3.) Ein Unterbestandvertrag verpflichtet den Unterbestandgeber, dem Unterbestandnehmer die ungestörte Benützung des Bestandobjekts zu ermöglichen. In gleicher Weise wie der Bestandgeber dem Bestandnehmer bei Verschulden (über die Zinsbefreiung hinaus) für jeden durch Vernachlässigung seiner Pflichten schuldhaft verursachten Schaden, insbesondere auch durch vorzeitige Beendigung des Bestandverhältnisses, haftet, ist der Unterbestandgeber dem Unterbestandnehmer gegenüber schadenersatzpflichtig. Es ist daher in Lehre und Rechtsprechung anerkannt, dass der Unterbestandgeber, der sein Bestandrecht freiwillig aufgibt, dem Unterbestandnehmer zum Schadenersatz verpflichtet ist, sofern ihm nicht ohnedies gegenüber dem Unterbestandnehmer ein Anspruch auf Vertragslösung zugestanden wäre (vgl 1 Ob 510/92 = MietSlg 44.169/37 mit Hinweisen auf Lehre und Rechtsprechung). Die Revisionsrekurswerberin leitet daraus in rechtlicher Hinsicht ab, die Vorinstanzen hätten prüfen müssen, ob ihr nicht ein Auflösungsrecht zugestanden wäre. Sie übersieht dabei, dass die Beweislast für mangelndes Verschulden bei positiver Vertragsverletzung zufolge § 1298 ABGB den Schädiger, also sie selbst trifft (RIS-Justiz RS0026540 ua; Karner in KBB² Rz 2 ff zu § 1298 ABGB mwN). Das gilt auch bei Verletzung von Hauptleistungspflichten aus dem Bestandvertrag (vgl 5 Ob 606/88 = MietSlg XL/27 = RIS-Justiz RS0021020).
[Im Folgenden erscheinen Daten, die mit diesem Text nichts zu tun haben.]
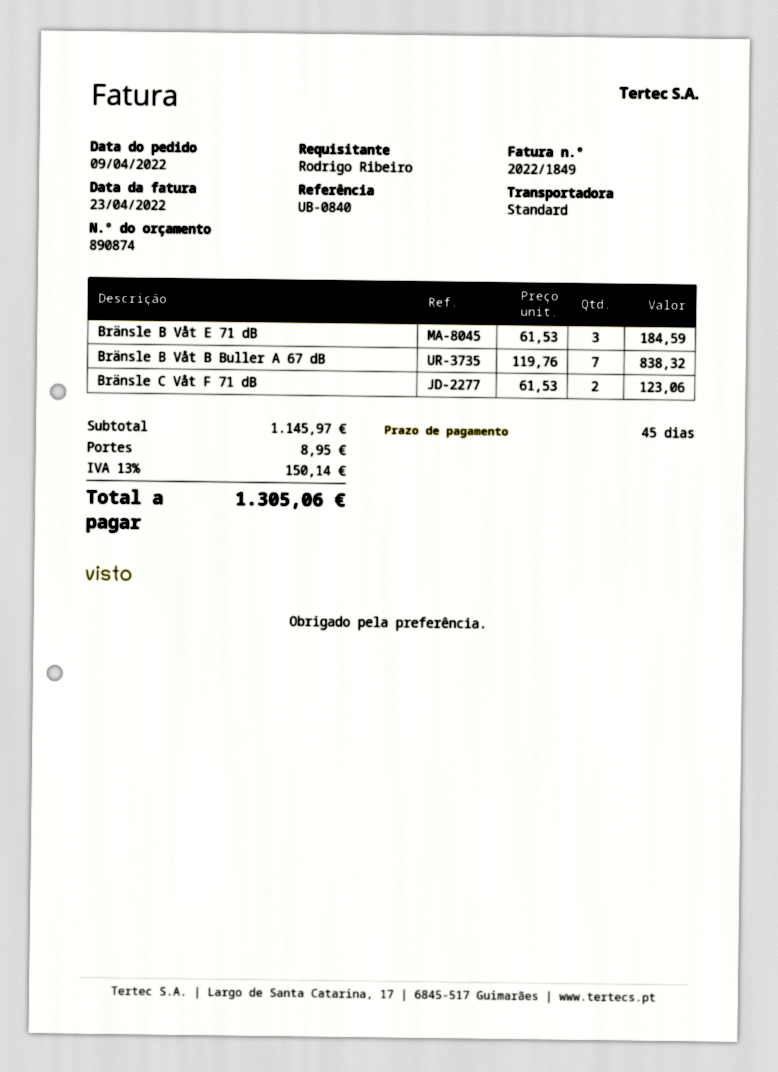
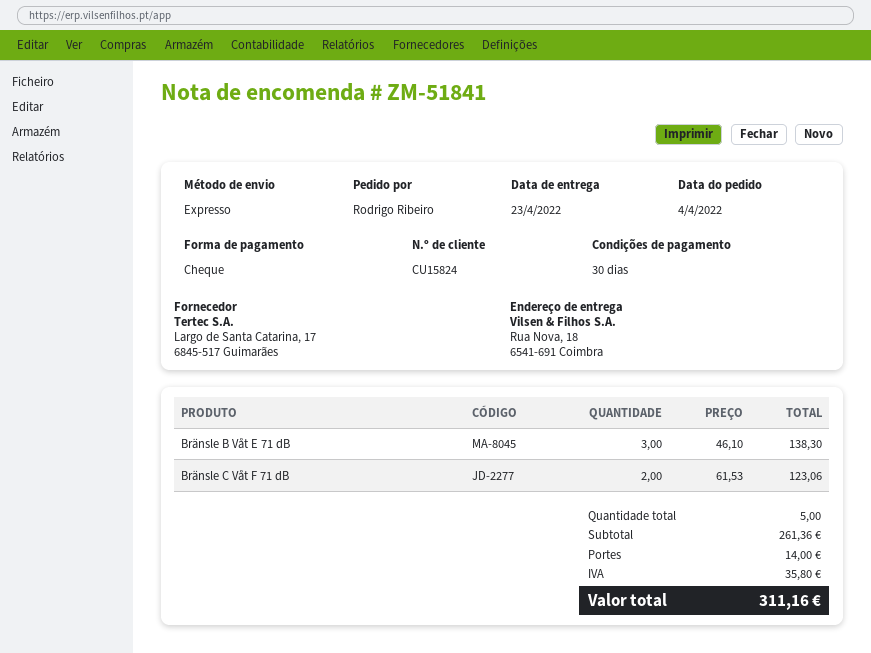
order date: 2022-04-09 -> 2022-04-04
payment terms: 45 days -> 30 days
shipping method: standard -> express
Bränsle B Våt E 71 dB: 3 x 61.53 = 184.59 -> 3 x 46.10 = 138.30
Bränsle B Våt B Buller A 67 dB: 7 x 119.76 = 838.32 -> none
subtotal: 1145.97 -> 261.36
shipping: 8.95 -> 14.00
tax: 150.14 -> 35.80
total: 1305.06 -> 311.16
Ein entsprechendes Vorbringen dahin, welcher Umstand sie zur Auflösung des kündigungsgeschützten Vertrags berechtigt hätte, unterblieb im erstinstanzlichen Verfahren. Solche Gründe mussten daher auch nicht geprüft werden.

4.) Das Feststellungsinteresse der Klägerin nach § 228 ZPO ist schon damit zu begründen, dass bereits der Verlust der rechtlich gesicherten Nutzungsmöglichkeit an den Sanitärräumen einen (Primär-)Schaden bildet (vgl RIS-Justiz RS0022513), der unabhängig von der Bezifferbarkeit der Schadenshöhe bereits die kurze Verjährungsfrist in Gang setzt, weshalb der Geschädigte der drohenden Verjährung auch mit Feststellungsklage begegnen kann (vgl RIS-Justiz RS0087615; RS0034908).

5.) Weil insgesamt Rechtsfragen von der Qualität des § 502 Abs 1 ZPO nicht entscheidungswesentlich waren, ist die Revision der Beklagten sohin zurückzuweisen.

Die Kostenentscheidung gründet sich auf die §§ 41, 50 ZPO. Die Klägerin hat auf die Unzulässigkeit der Revision zutreffend hingewiesen.